#### Schema
In PySpark, a schema is like a blueprint that describes the structure of your data. 
It defines what kind of information each part of your data contains. The schema helps PySpark understand how to organize and process the data, making it easier to work with and analyze. 
It's like having a map that guides PySpark in navigating and making sense of the information within your dataset.

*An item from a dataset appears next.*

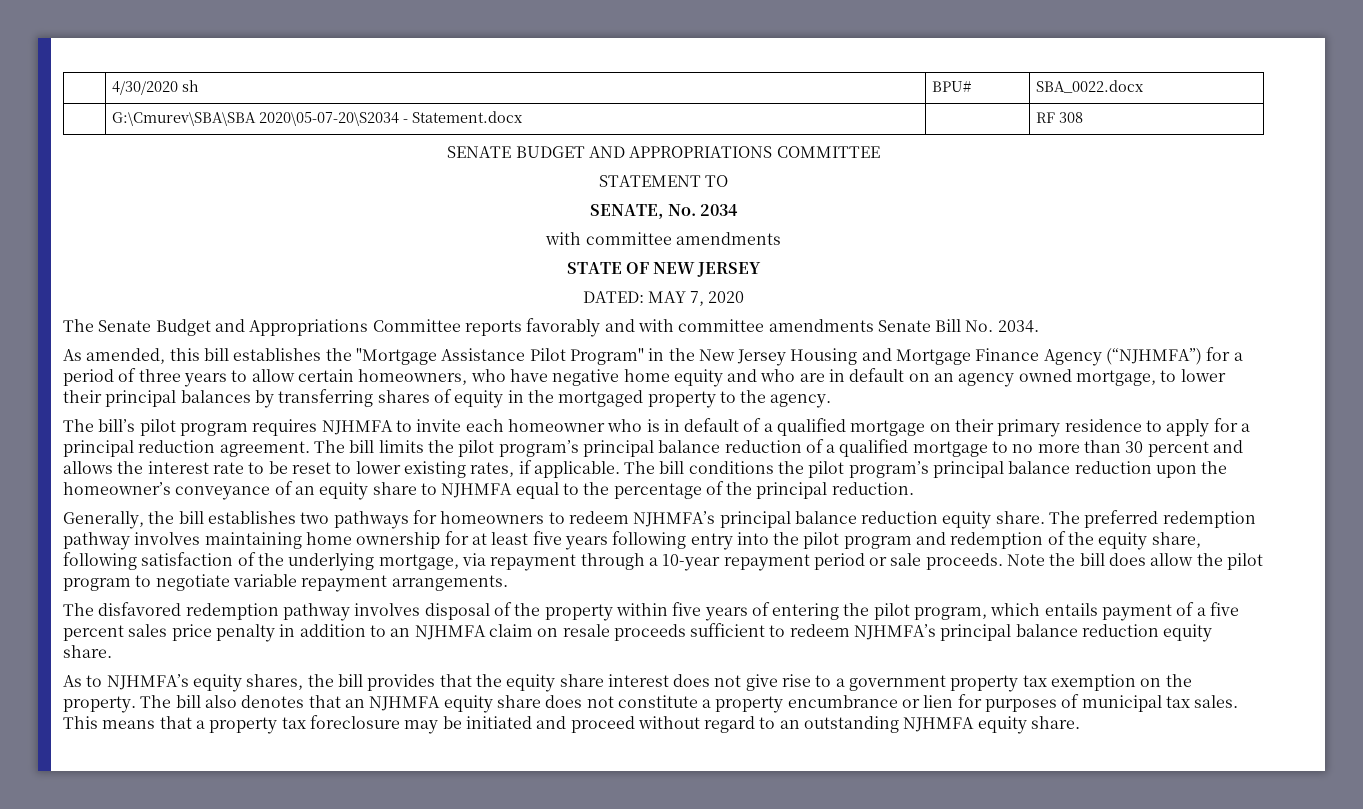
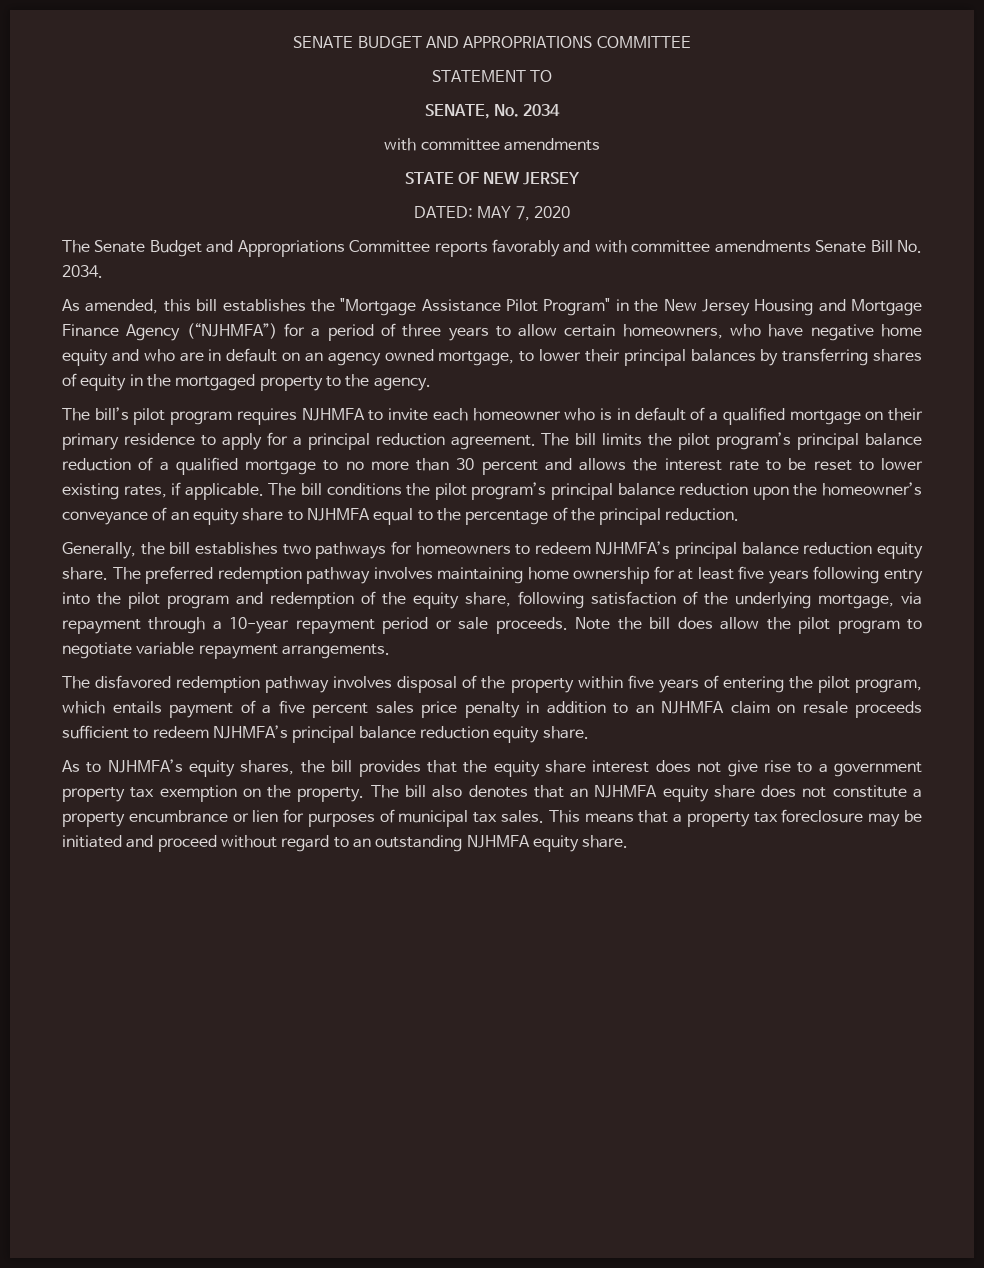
- | 4/30/2020 sh | BPU# | SBA_0022.docx
- | G:\Cmurev\SBA\SBA 2020\05-07-20\S2034 - Statement.docx | | RF 308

#### Main data types in PySpark
* **float**: Continuous number, with decimals.
* **integer**: Discrete number. 
* **string**: Textual information
* **boolean**: True or False type
* **timestamp**: Datetime type


In [0]:
path = '/databricks-datasets/Rdatasets/data-001/csv/ggplot2/diamonds.csv'
df = spark.read.csv(path, header=True, inferSchema=True)

In [0]:
display(df.limit(2))

In [0]:
# Importing Struct Types
from pyspark.sql.types import DoubleType, StringType, StructField, StructType, IntegerType
from pyspark.sql import functions as F
 
 # StructType is a list of StrctFields
schema = StructType([
# A StructFielad takes in the name of the variable, 
# the type and a boolean indicating if null is accepted or not.
  StructField("_c0", StringType(), False),
  StructField("carat", DoubleType(), False),
  StructField("cut", StringType(), False),
  StructField("color", StringType(), False),
  StructField("clarity", StringType(), False),
  StructField("depth", DoubleType(), False),
  StructField("table", IntegerType(), False),
  StructField("price", IntegerType(), False),
  StructField("x", DoubleType(), False),
  StructField("y", DoubleType(), False),
  StructField("z", DoubleType(), False)
])

# Reload the DF with the schema applied
df = spark.read.format("csv").schema(schema).load(path)

### Creating Data Frames

In [0]:
from pyspark.sql.types import StructType, StructField, StringType, DoubleType

my_data = [("2023-01-01","PPDQ1","A",366.3),
        ("2023-01-02","PPDQ2","A",389.5),
        ("2023-01-02","PPDQ1","B",289.78),
        ("2023-01-03","PPDQ6","A",367.45),
        ("2023-01-04","PPDQ3","A",766.45),
        ("2023-01-04","PPDQ3","B",703.7),
        ("2023-01-05","PPDQ3","A",426.74)
  ]

schema = StructType([ \
    StructField("date",StringType(),True), \
    StructField("product",StringType(),True), \
    StructField("store",StringType(),True), \
    StructField("total", DoubleType(), True)  ])
 
sales = spark.createDataFrame(data=my_data,schema=schema)

In [0]:
display(sales)

#### Date and Time

In [0]:
# column "date" to date type
sales = (
    sales #dataset
    .select(F.to_date(col('date'), 'yyyy-mm-dd').alias('date'),
                     'product', 'store', 'total' )
)

In [0]:
display(sales.limit(2))

In [0]:
(sales
 .select('date',
             F.day('date').alias('day'),
             F.weekofyear('date').alias('week'),
             F.month('date').alias('mth'))
 .display()
)

In [0]:
display(
    sales #dataset
    .withColumn('today', F.current_date()) # current system date
    .withColumn('today_tmstp', F.current_timestamp()) #add current timestamp
    .withColumn('date+10', F.date_add(col('date'), 10)) # add 10 days to date
    .withColumn('date_difference', F.date_diff(col('today'), col('date') ) ) #date difference
)